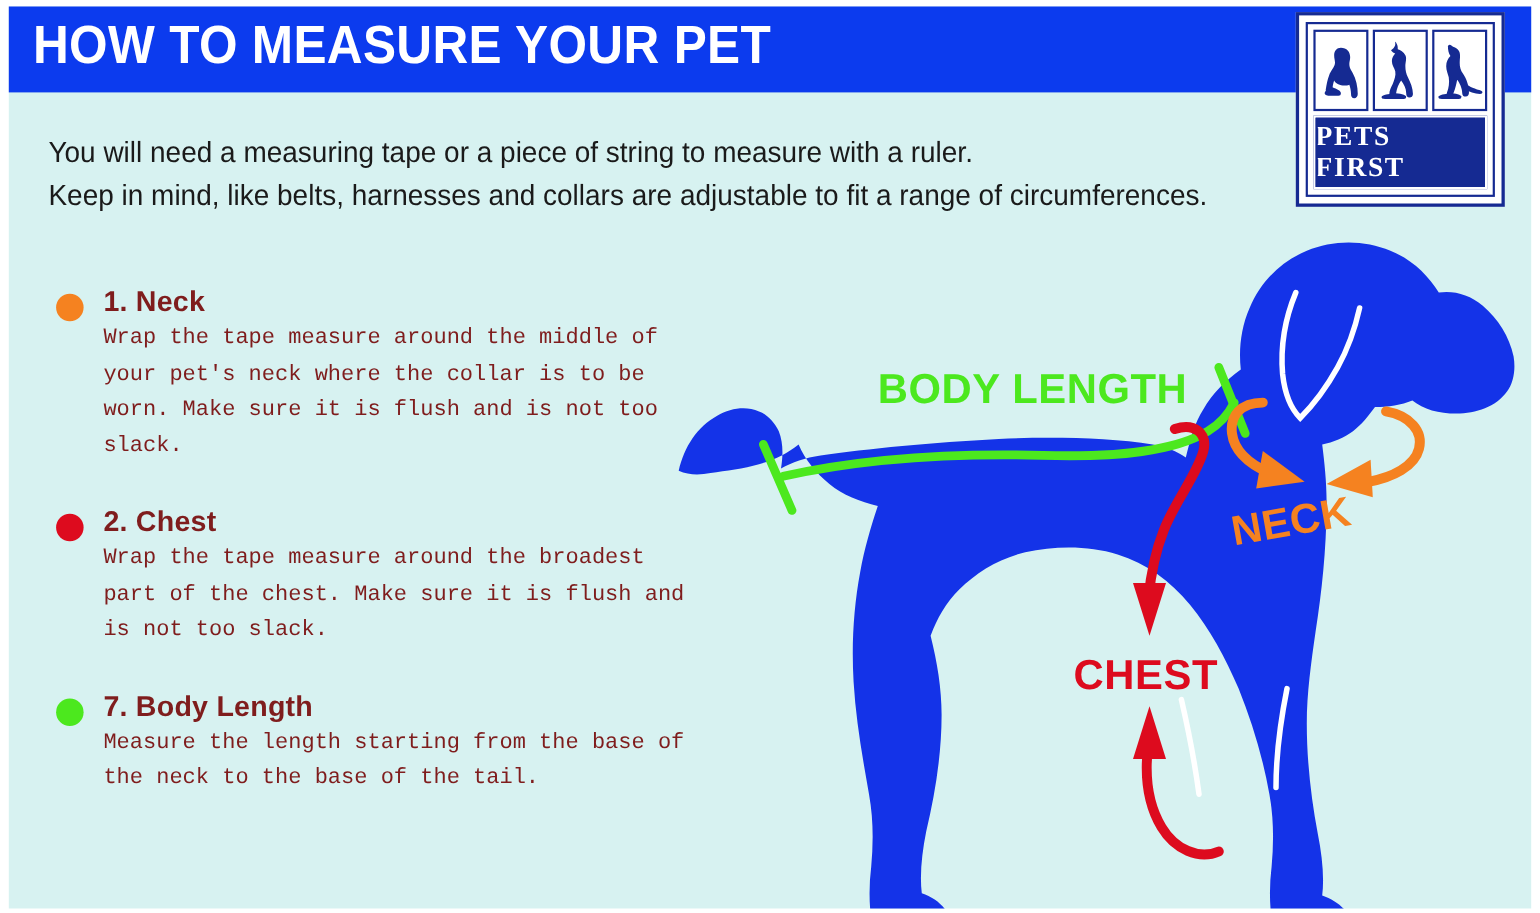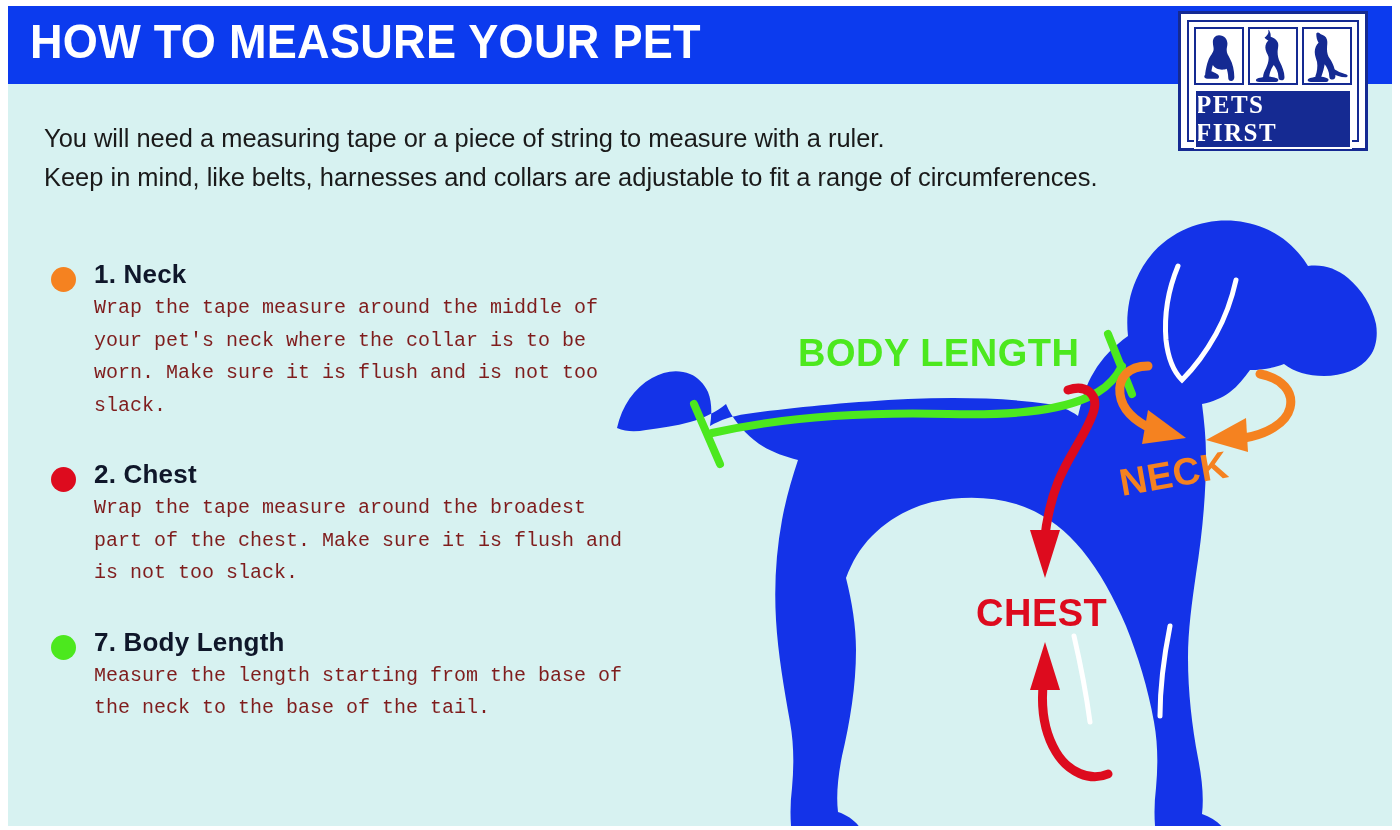--- a/index.html
+++ b/index.html
@@ -55,7 +55,7 @@
     right: 24px;
     top: 5px;
     width: 190px;
-    height: 140px;
+    height: 177px;
     background: #ffffff;
     border: 3px solid #152a92;
     box-sizing: border-box;

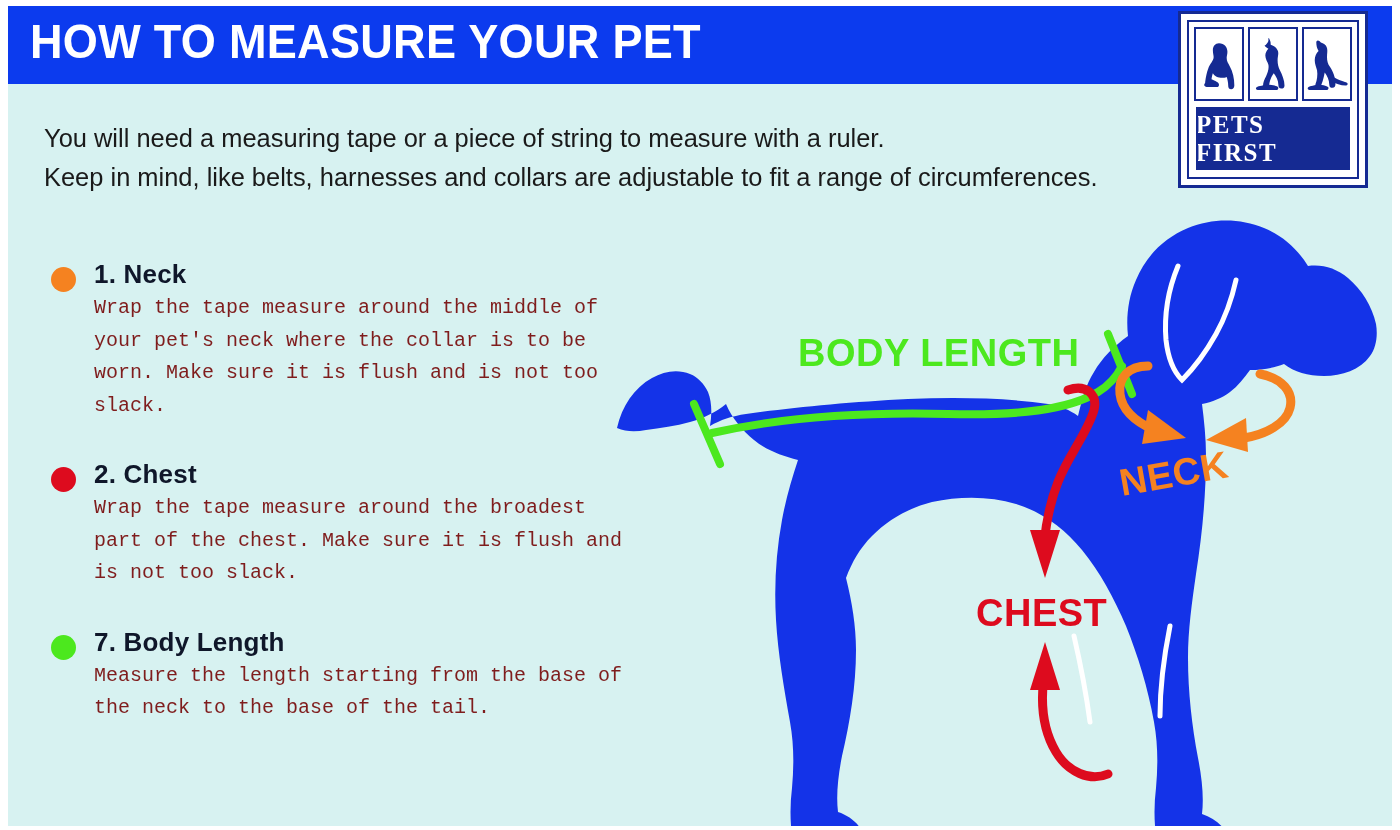--- a/index.html
+++ b/index.html
@@ -140,7 +140,7 @@
     font-family: "Liberation Sans Narrow", "Liberation Sans", sans-serif;
     font-size: 26px;
     font-weight: bold;
-    color: #0f172a;
+    color: #7f1d1d;
     line-height: 32px;
     letter-spacing: 0.2px;
   }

=-=-=

▶ ASSIGNMENT: Output nothing but the entries above, exactly, once the pictures are removed.

▶ EXERCISE ANSWER:
--- a/index.html
+++ b/index.html
@@ -55,7 +55,7 @@
     right: 24px;
     top: 5px;
     width: 190px;
-    height: 140px;
+    height: 177px;
     background: #ffffff;
     border: 3px solid #152a92;
     box-sizing: border-box;

--- a/index.html
+++ b/index.html
@@ -140,7 +140,7 @@
     font-family: "Liberation Sans Narrow", "Liberation Sans", sans-serif;
     font-size: 26px;
     font-weight: bold;
-    color: #0f172a;
+    color: #7f1d1d;
     line-height: 32px;
     letter-spacing: 0.2px;
   }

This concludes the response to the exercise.